To evaluate the stability of the candidate reference genes, two Add-in Microsoft Excel algorithms were applied, NormFinder37 and geNorm38. NormFinder provides a ranking of tested genes based on a stability value calculated from both intra- and intergroup variations of gene expression. GeNorm calculates the M value, a stability measure for each reference gene. A low M value reveals higher expression stability. Genes with an M value above 1.5 were considered inappropriate for normalisation. The algorithm identifies the two most stable reference genes by stepwise exclusion of the least stable gene. GeNorm also calculates the number of genes required for an optimal normalisation. Additionally, it compares the pairwise variation (V) of the two most stable genes with the remaining genes; thus, it calculates the V value of Vn/Vn+1 between two sequential normalisation factors. A variation of Vn/Vn+1 below 0.15 suggests that no additional reference gene is required for normalisation.
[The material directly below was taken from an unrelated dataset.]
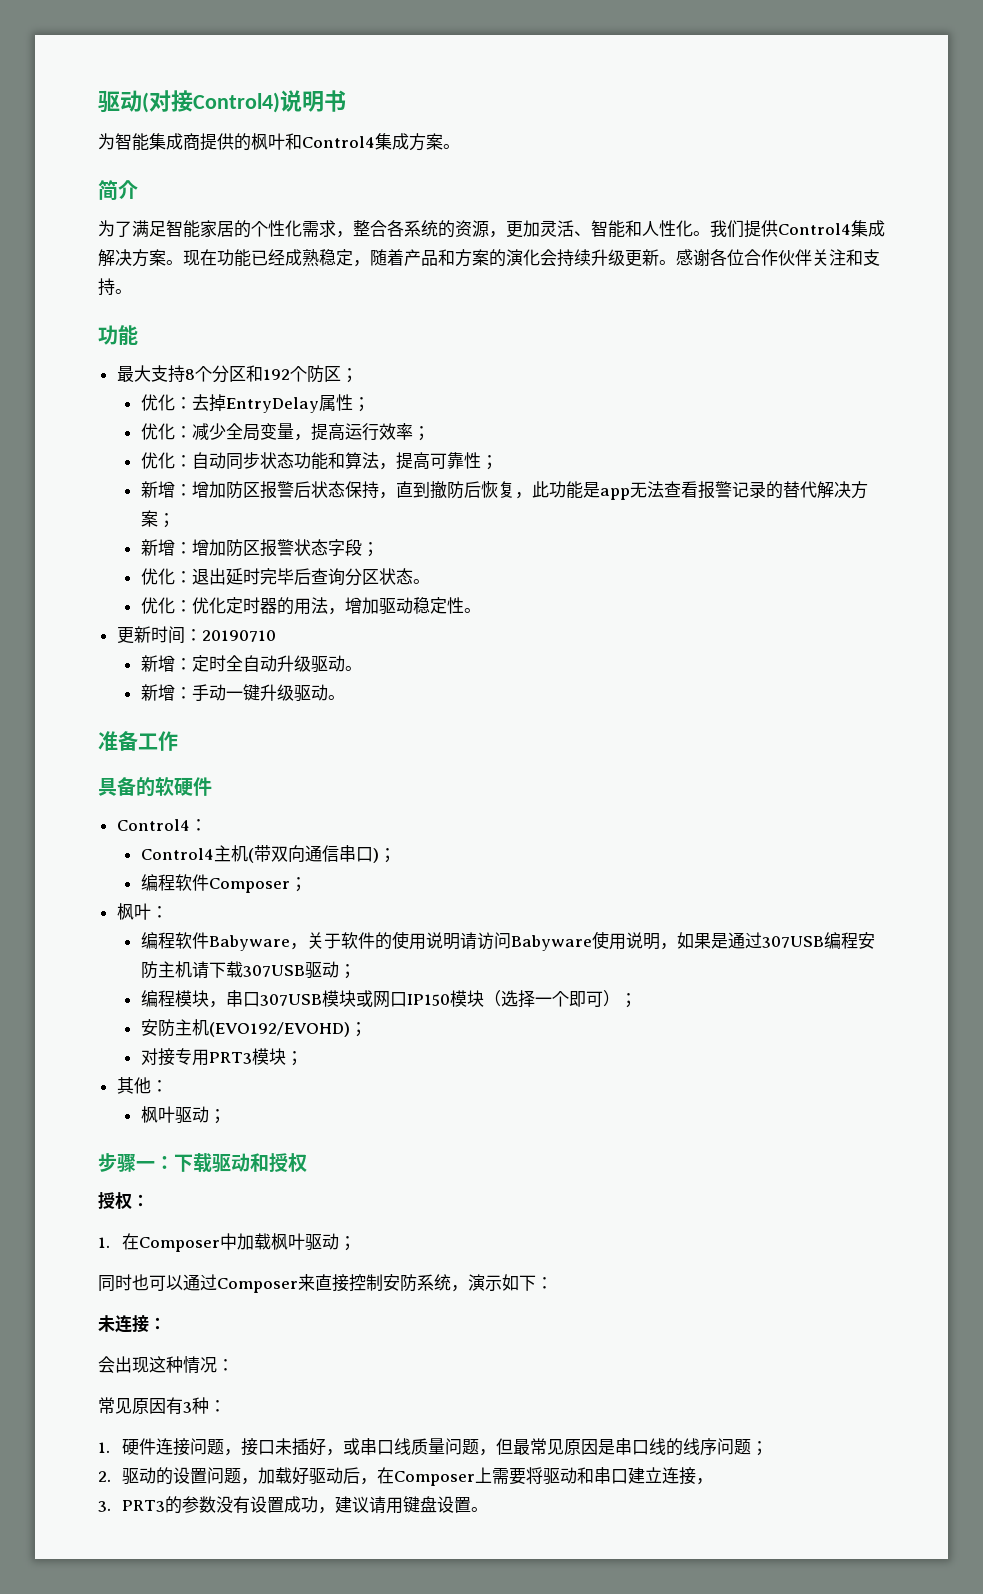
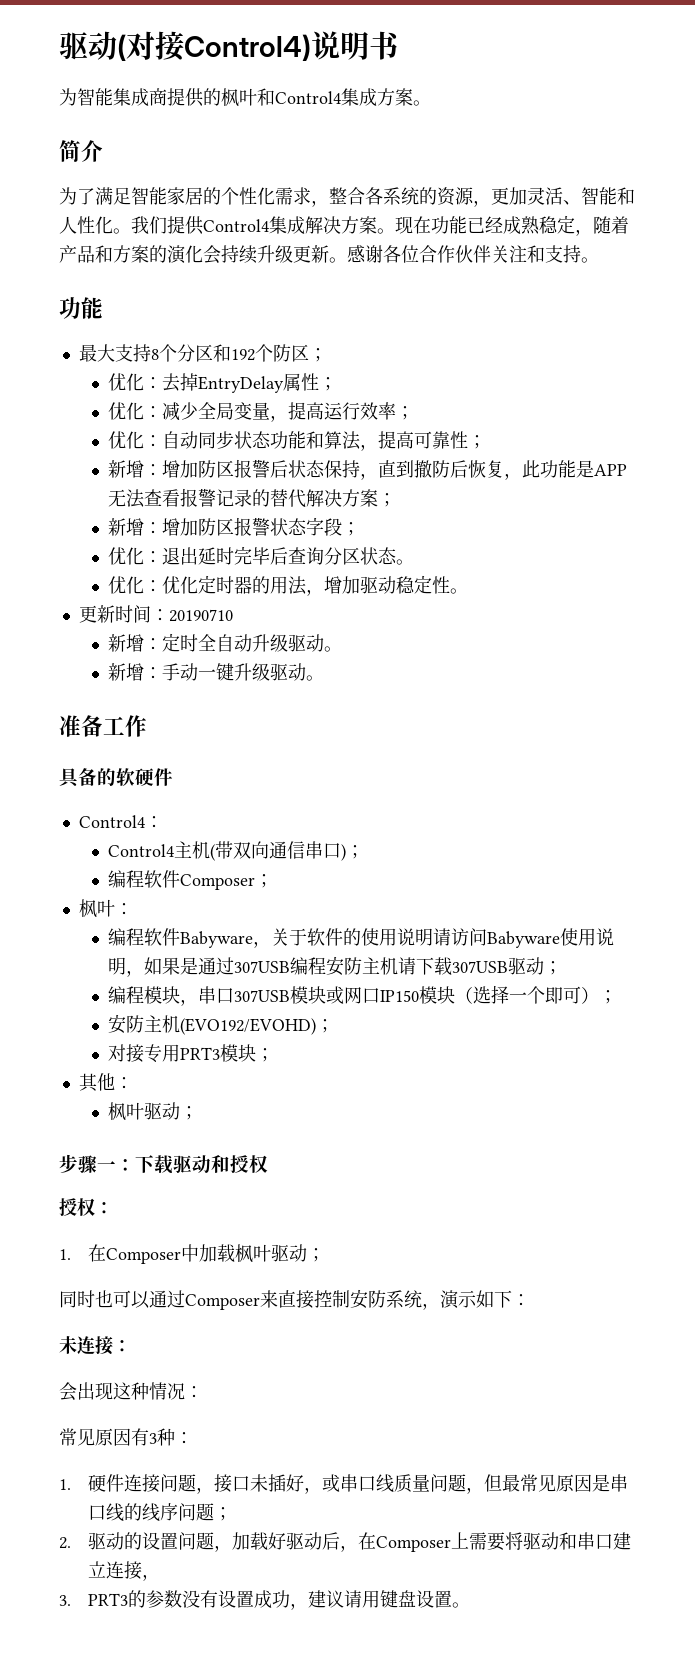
[599,488,630,500] app -> [594,464,628,476] APP

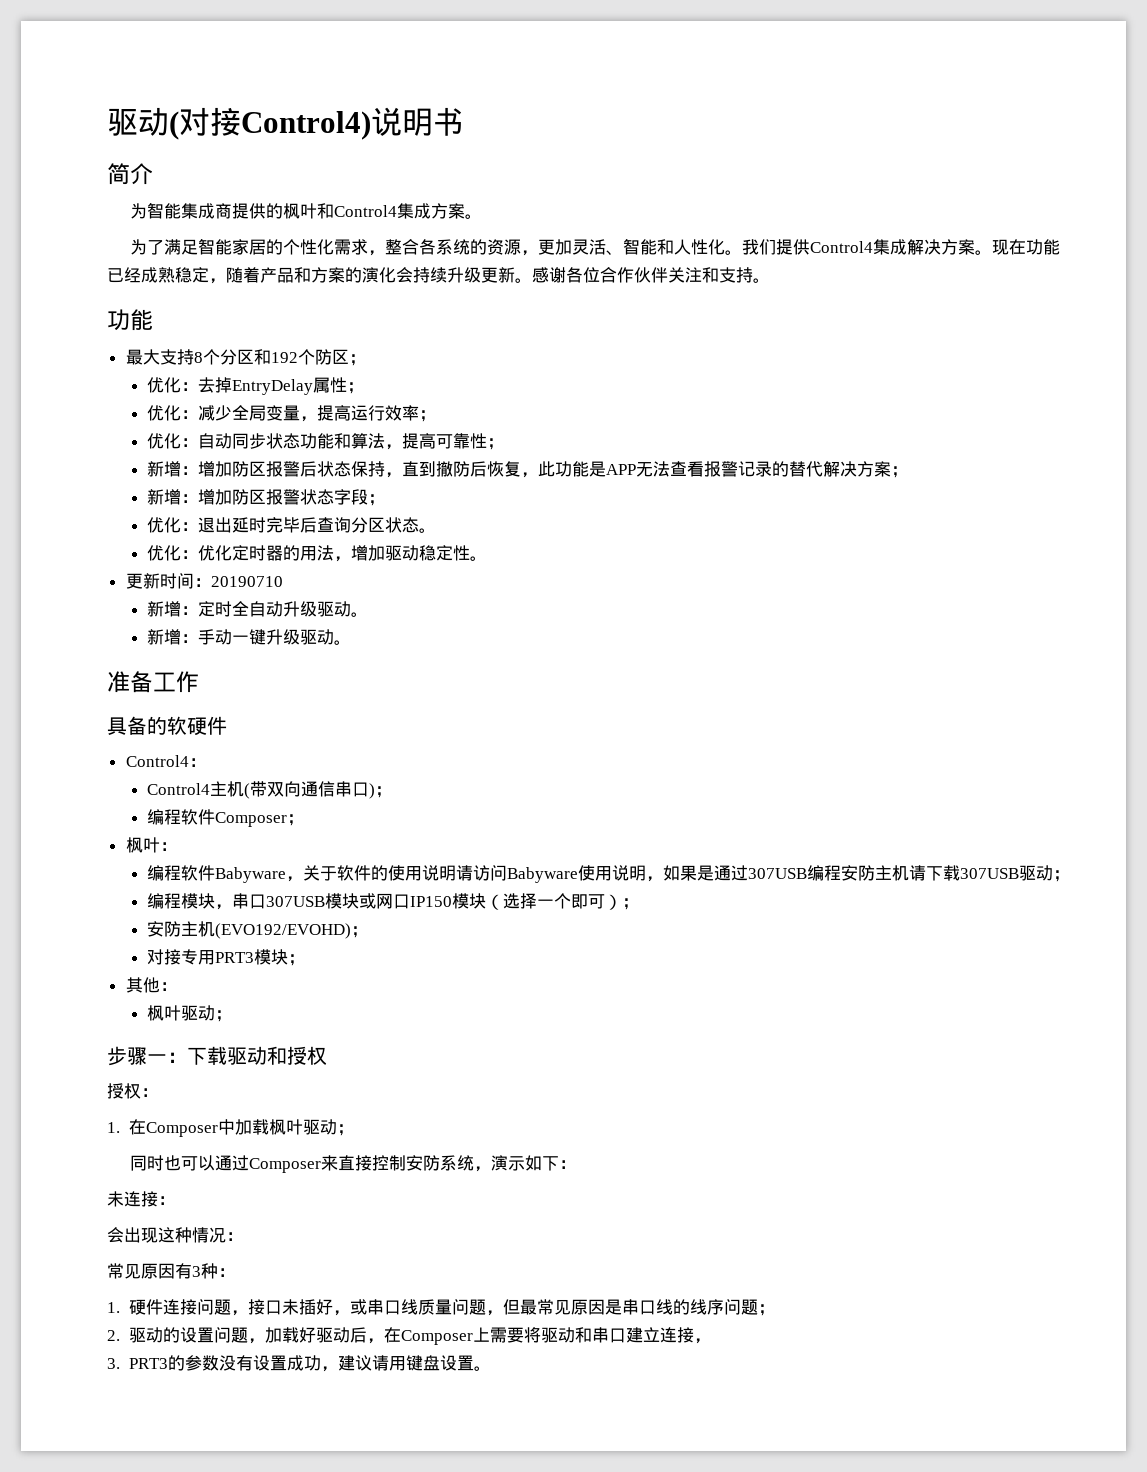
(399, 45) none -> [107,163,153,185] // 简介
[59,140,103,162] // 简介 -> (483, 216) none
Validation of candidate reference genes

To validate the reliability of the reference genes for RT-qPCR data normalisation, the relative expression of CDKN1A, APOD and TFRC was analysed. The primers’ specifications for these genes are listed in Supplementary Table 1. Expression of these genes was analysed using the most stable single and pair of reference genes and also the least stable gene. Normalisation of RT-qPCR data using two reference genes was performed with the geometric mean of the multiple reference genes (f) applying the formula below38,57 (goi, gene of interest; ref, reference gene):

$${\rm{Normalised}}\,{\rm{relative}}\,{\rm{quantities}}=\frac{{2}_{goi}^{\Delta Ct,goi}}{\sqrt[f]{{\prod }_{i=1}^{f}{2}_{re{f}_{i}}^{\Delta Ct,re{f}_{i}}}}$$

A 100% PCR efficiency was assumed (reflected by a value of 2 at the base of the exponential function). Relative fold changes in gene expression were obtained according to the 2−ΔΔCt method58.

Statistical analysis

Statistical procedures and graph plotting were conducted in GraphPad Prism 6.01 (GraphPad Software, La Jolla, CA, USA). The coefficient of variation (CV) is defined as the ratio of the standard deviation to the mean. The Chi-square test was used to compare differences between the frequency of senescent cells. Means of different groups were compared and analysed using one-way ANOVA, followed by Bonferroni’s post-hoc test to generate adjusted p-values or Welch’s t-test. Differences were considered statistically significant when the p-value was less than 0.05.

Ethical statement

The authors declare that all methods were carried out in accordance with relevant guidelines and regulations and that all experimental protocols were approved by Universitat Autònoma de Barcelona. HMEC specimens were obtained in the laboratory of Martha Stampfer between 1977–1981. This was before the current Institutional Review Board (IRB) regulations were in place, and consent at that time was covered by the hospitals’ consent forms, which allowed the pathologists to use or distribute discarded surgical material at their discretion.